WORK REQUIRED — Go through the records and copy each line where the string "适配IOS系统" occurs.

*** DATA Section Begins ***

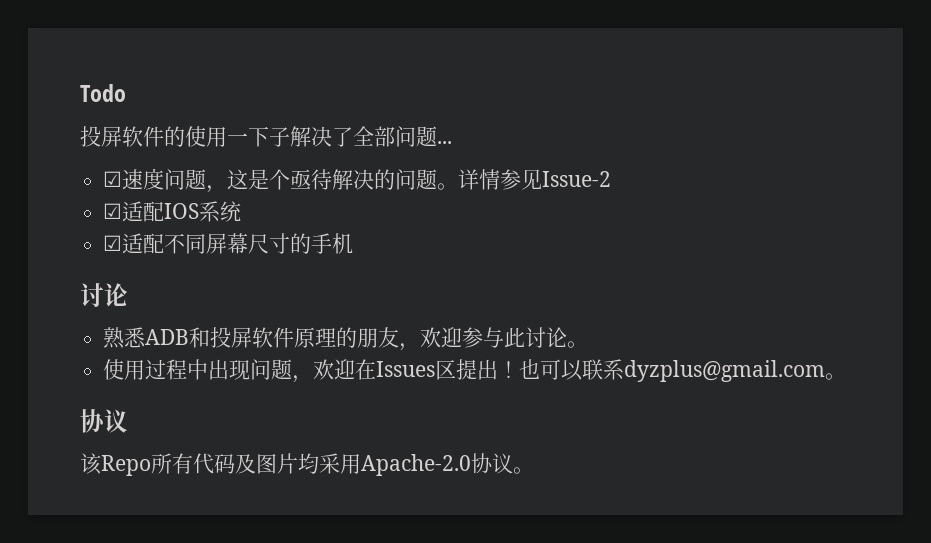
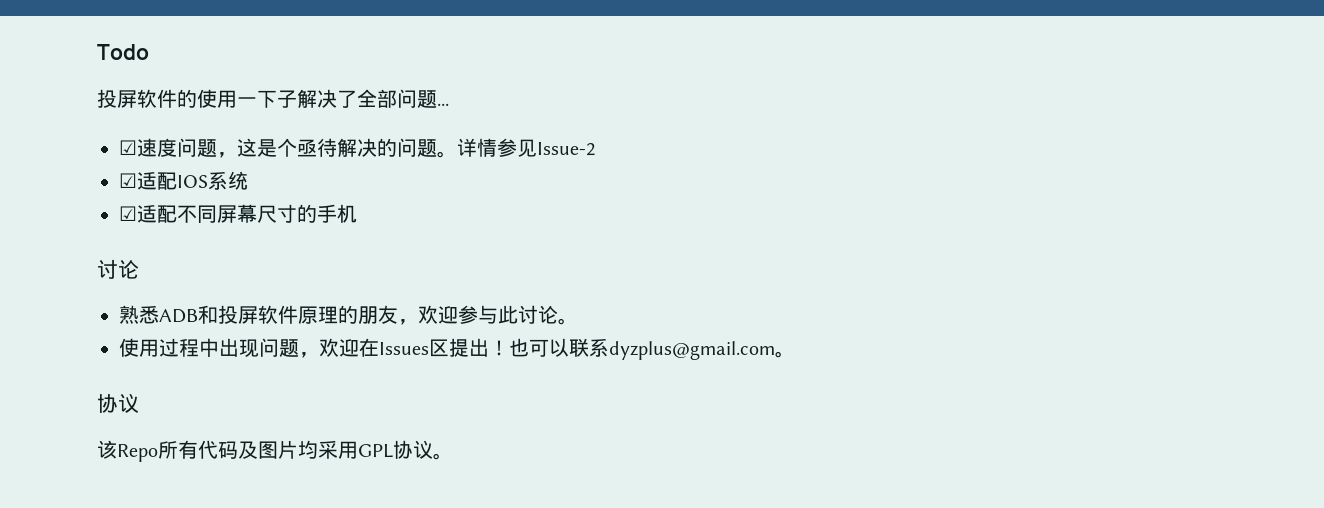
[361,454,471,476] Apache-2.0 -> [358,444,393,458] GPL

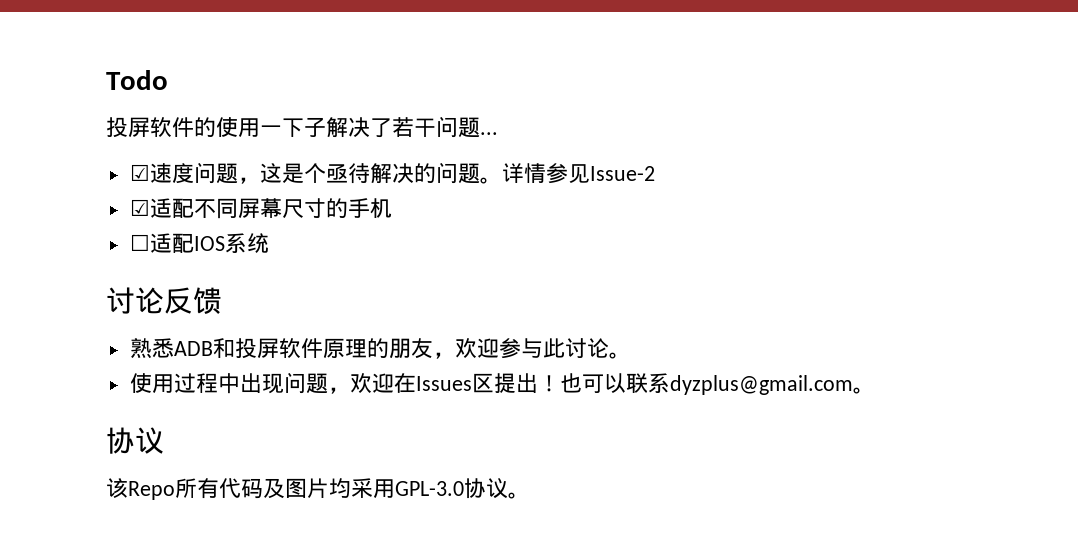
[357,89,397,108] 全部 -> [392,117,436,137] 若干
[119,171,248,190] // ☑适配IOS系统 -> (655, 173) none
[97,259,139,279] // 讨论 -> [129,233,269,253] [106,287,222,314] // ☐适配IOS系统 // 讨论反馈
[358,444,393,458] GPL -> [395,481,464,496] GPL-3.0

*** DATA Section Ends ***

WRITTEN RESPONSE —
[119,171,248,190] // ☑适配IOS系统 -> (655, 173) none
[97,259,139,279] // 讨论 -> [129,233,269,253] [106,287,222,314] // ☐适配IOS系统 // 讨论反馈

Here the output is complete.